From afcce93591c7e5c53596cec03165033f049a0c63 Mon Sep 17 00:00:00 2001
From: Sage Weil <sage@redhat.com>
Date: Tue, 26 Sep 2017 18:00:08 -0400
Subject: [PATCH] mgr/balancer: make crush-compat mode work!

- it does multiple iterations, like the upmap optimizer.
- it decreases the step size if it isn't improving, in the hope
that it is overshooting the minimum
- debug output is cleaned up a bit (the info level should be
genuinely useful)

Signed-off-by: Sage Weil <sage@redhat.com>
(cherry picked from commit d9a31595ba15de5fda104a0154778e3200fc46a0)
---
 src/pybind/mgr/balancer/module.py | 86 ++++++++++++++++++++++---------
 1 file changed, 62 insertions(+), 24 deletions(-)

diff --git a/src/pybind/mgr/balancer/module.py b/src/pybind/mgr/balancer/module.py
index d1133e6cbafc5..8d8d6a74810be 100644
--- a/src/pybind/mgr/balancer/module.py
+++ b/src/pybind/mgr/balancer/module.py
@@ -3,6 +3,7 @@
 Balance PG distribution across OSDs.
 """
 
+import copy
 import errno
 import json
 import math
@@ -160,7 +161,8 @@ class Eval:
             r[t] = {
                 'avg': avg,
                 'stddev': stddev,
-                'score': sum_weight,
+                'sum_weight': sum_weight,
+                'score': score,
             }
         return r
 
@@ -577,11 +579,19 @@ class Module(MgrModule):
 
     def do_crush_compat(self, plan):
         self.log.info('do_crush_compat')
+        max_iterations = self.get_config('crush_compat_max_iterations', 25)
+        if max_iterations < 1:
+            return False
+        step = self.get_config('crush_compat_step', .2)
+        if step <= 0 or step >= 1.0:
+            return False
+
         osdmap = self.get_osdmap()
         crush = osdmap.get_crush()
 
         # get current compat weight-set weights
-        old_ws = self.get_compat_weight_set_weights()
+        orig_ws = self.get_compat_weight_set_weights()

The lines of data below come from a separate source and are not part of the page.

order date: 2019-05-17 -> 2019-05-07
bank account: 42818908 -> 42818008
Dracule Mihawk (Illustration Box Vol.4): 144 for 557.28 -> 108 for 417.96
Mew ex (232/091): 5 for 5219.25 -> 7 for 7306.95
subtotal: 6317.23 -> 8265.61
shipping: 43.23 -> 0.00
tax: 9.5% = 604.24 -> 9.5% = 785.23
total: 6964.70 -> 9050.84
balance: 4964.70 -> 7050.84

+        orig_ws = { a: b for a, b in orig_ws.iteritems() if a >= 0 }
 
         ms = plan.initial
         pe = self.calc_eval(ms)
@@ -606,28 +616,56 @@ class Module(MgrModule):
         key = 'pgs'  # pgs objects or bytes
 
         # go
-        random.shuffle(roots)
-        for root in roots:
-            pools = pe.root_pools[root]
-            self.log.info('Balancing root %s (pools %s) by %s' %
-                          (root, pools, key))
-            target = pe.target_by_root[root]

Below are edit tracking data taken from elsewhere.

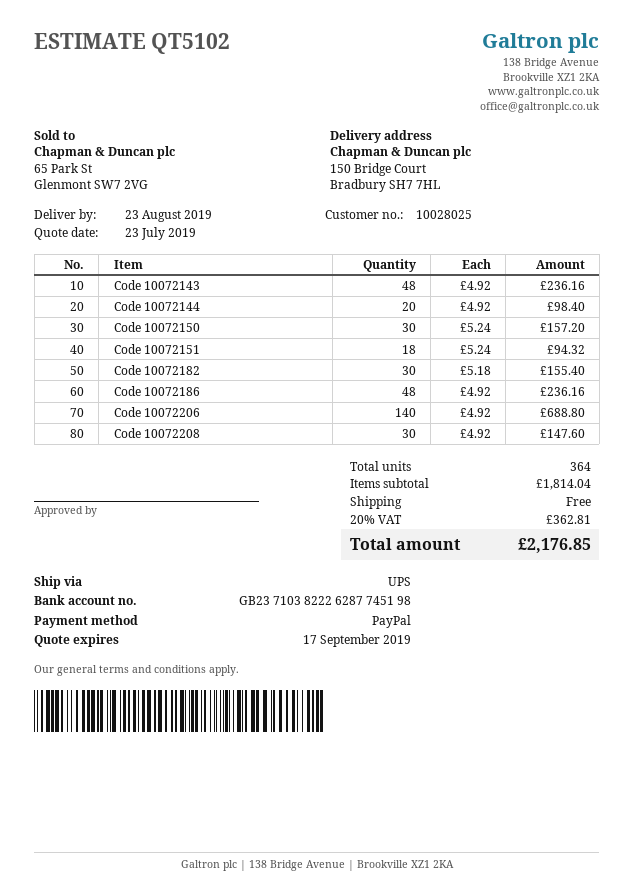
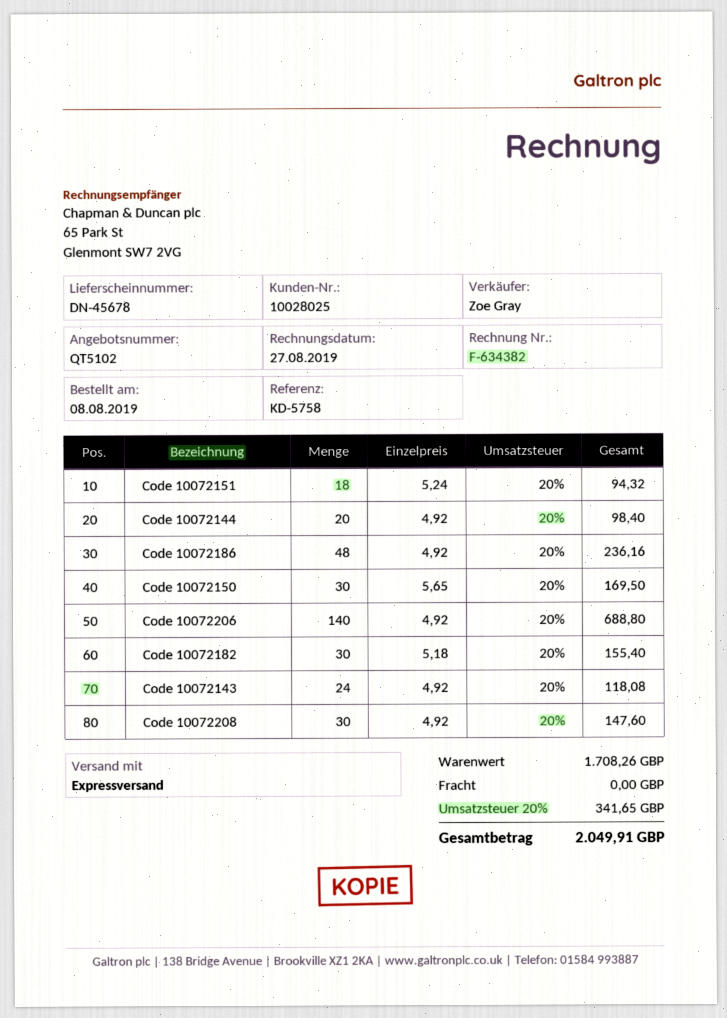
shipping method: UPS -> express
Code 10072143: 48 x 4.92 = 236.16 -> 24 x 4.92 = 118.08
Code 10072150: 30 x 5.24 = 157.20 -> 30 x 5.65 = 169.50
subtotal: 1814.04 -> 1708.26
tax: 20% = 362.81 -> 20% = 341.65
total: 2176.85 -> 2049.91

-            actual = pe.actual_by_root[root][key]
-            queue = sorted(actual.keys(),
-                           key=lambda osd: -abs(target[osd] - actual[osd]))
-            self.log.debug('queue %s' % queue)
-            for osd in queue:
-                deviation = target[osd] - actual[osd]
-                if deviation == 0:
-                    break
-                self.log.debug('osd.%d deviation %f', osd, deviation)
-                weight = old_ws[osd]
-                calc_weight = target[osd] / actual[osd] * weight
-                new_weight = weight * .7 + calc_weight * .3
-                self.log.debug('Reweight osd.%d %f -> %f', osd, weight,
-                               new_weight)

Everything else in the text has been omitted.